[Provided entries]

↓↓↓

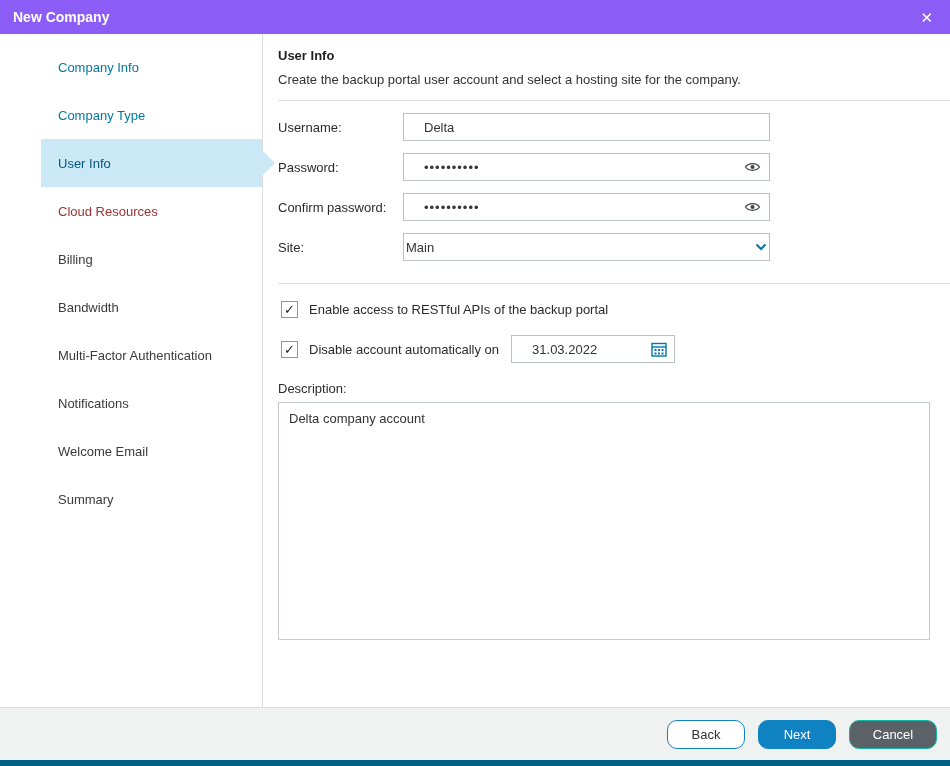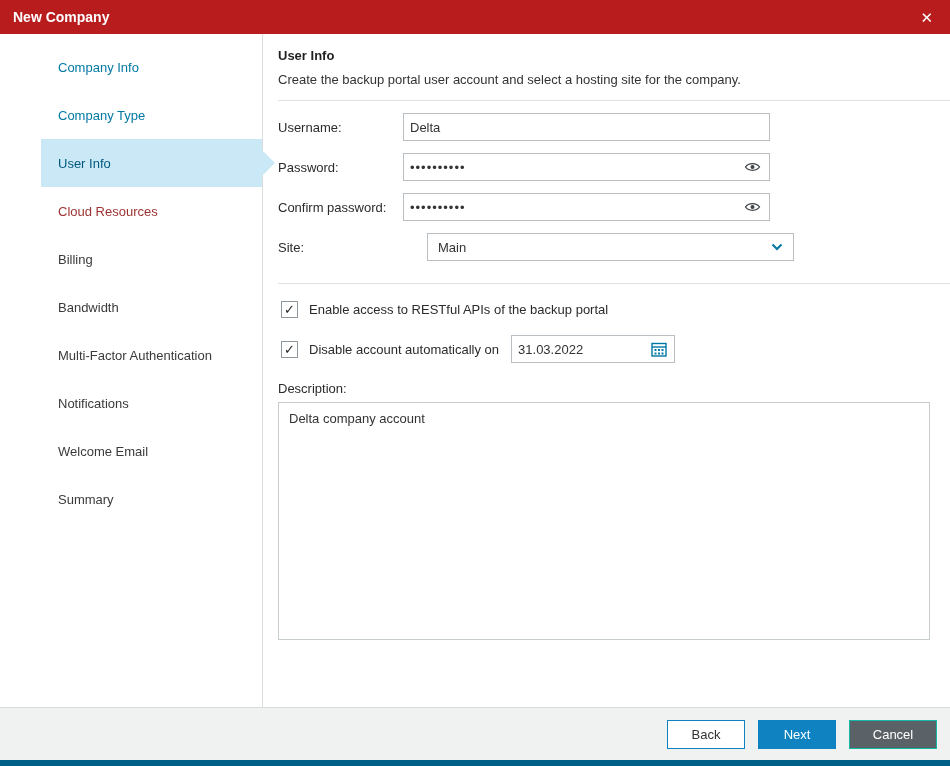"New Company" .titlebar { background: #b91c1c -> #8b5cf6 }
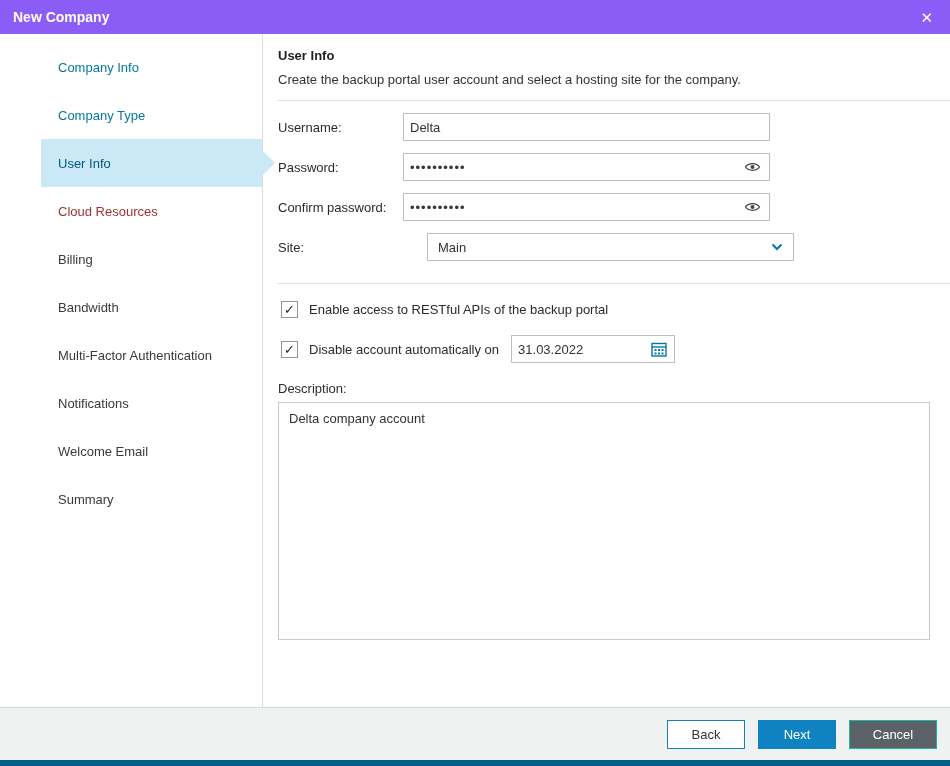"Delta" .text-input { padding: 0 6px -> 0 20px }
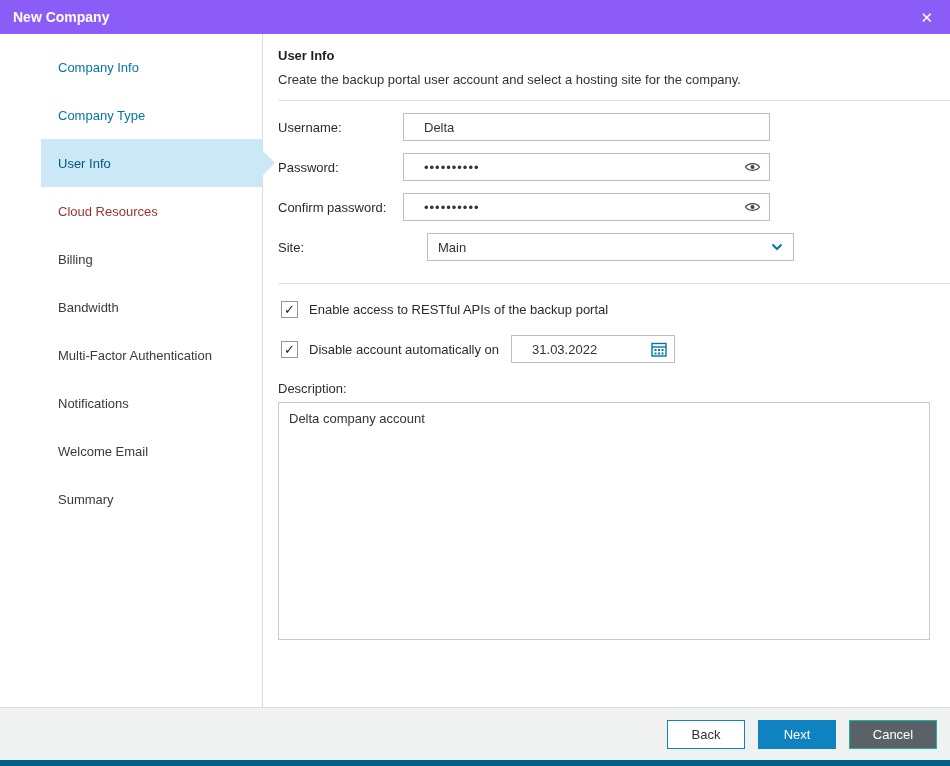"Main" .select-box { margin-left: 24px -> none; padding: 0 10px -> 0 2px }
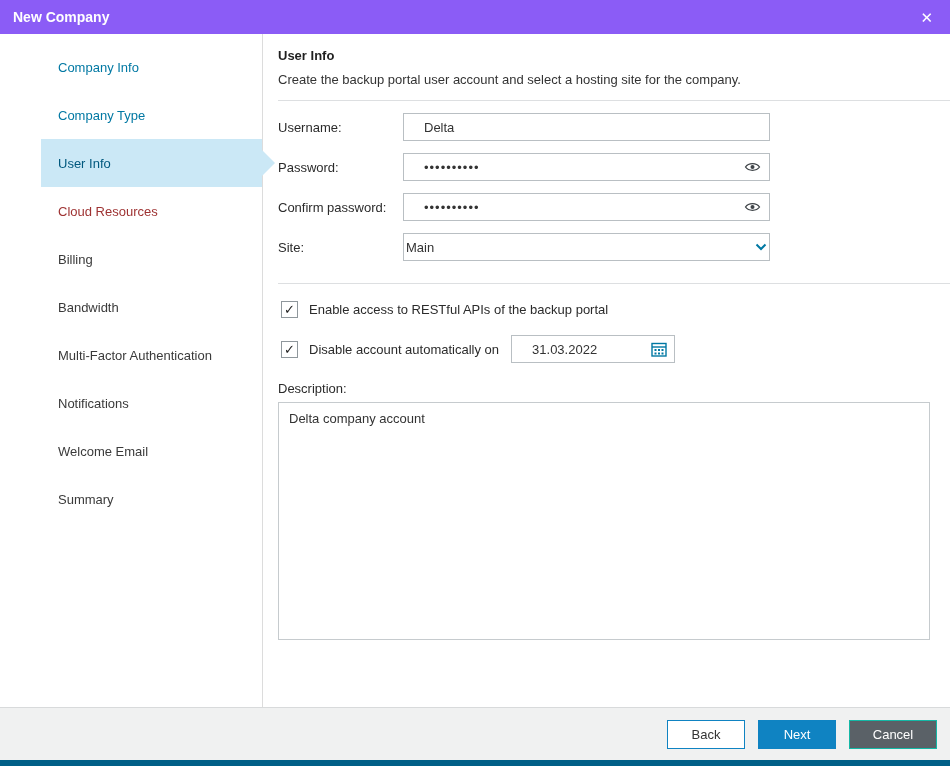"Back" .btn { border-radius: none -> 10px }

↑↑↑
↓↓↓

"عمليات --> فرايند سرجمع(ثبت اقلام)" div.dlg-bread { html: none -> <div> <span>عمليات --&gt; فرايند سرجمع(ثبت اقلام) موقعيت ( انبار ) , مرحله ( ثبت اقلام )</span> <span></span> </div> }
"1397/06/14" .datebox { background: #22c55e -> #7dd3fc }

↑↑↑
↓↓↓

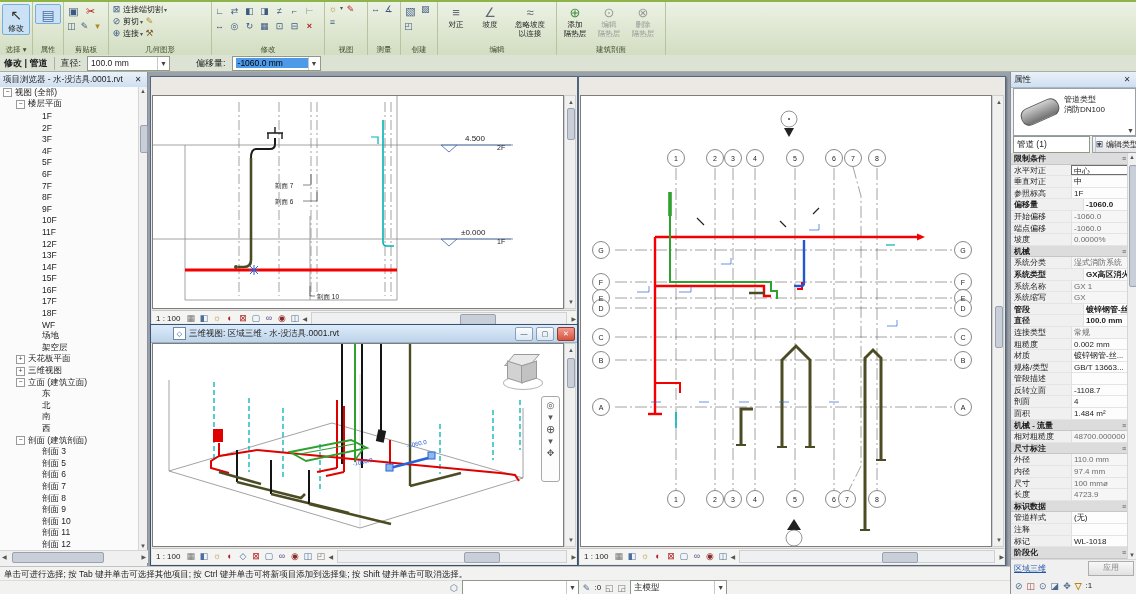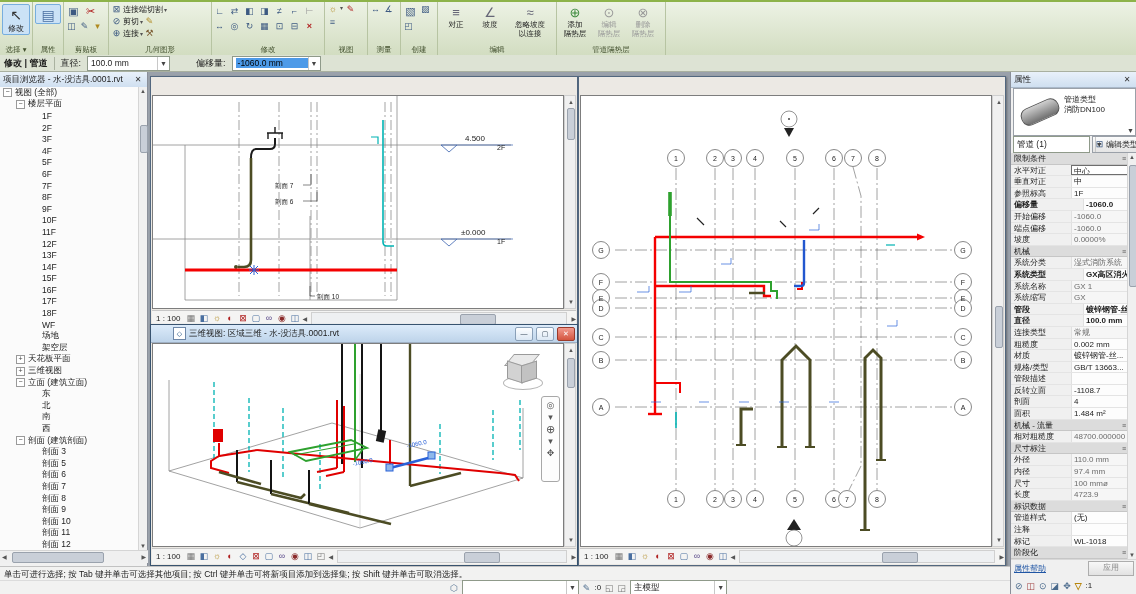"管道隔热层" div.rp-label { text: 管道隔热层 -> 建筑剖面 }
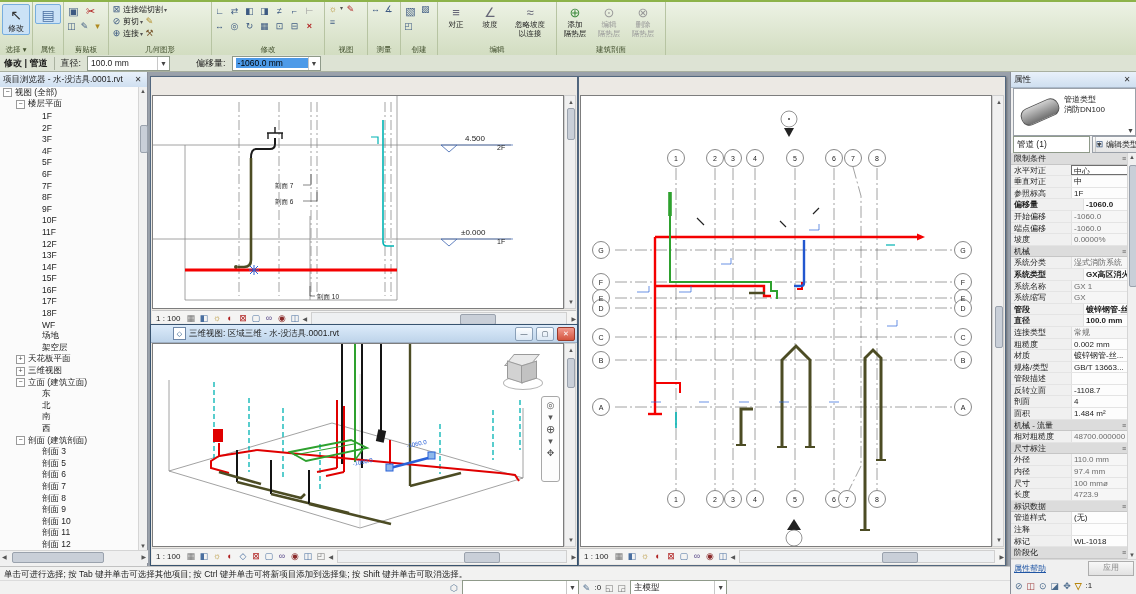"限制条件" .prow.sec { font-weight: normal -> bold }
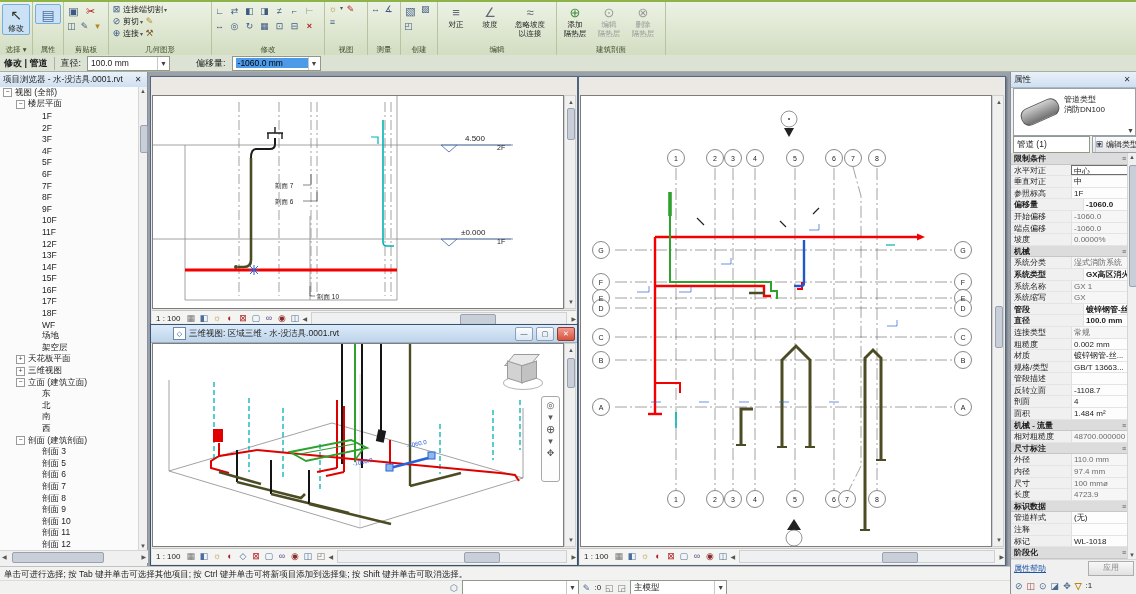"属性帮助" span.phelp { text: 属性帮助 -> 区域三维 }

↑↑↑

[What to work on] Of the entries listed above, reproduce only the lines starting at the line containing "--> فرايند سرجمع(ثبت" and ending at the line containing "background: #22c55e ->". Include both, exactly as they stand.

[Answer]
"عمليات --> فرايند سرجمع(ثبت اقلام)" div.dlg-bread { html: none -> <div> <span>عمليات --&gt; فرايند سرجمع(ثبت اقلام) موقعيت ( انبار ) , مرحله ( ثبت اقلام )</span> <span></span> </div> }
"1397/06/14" .datebox { background: #22c55e -> #7dd3fc }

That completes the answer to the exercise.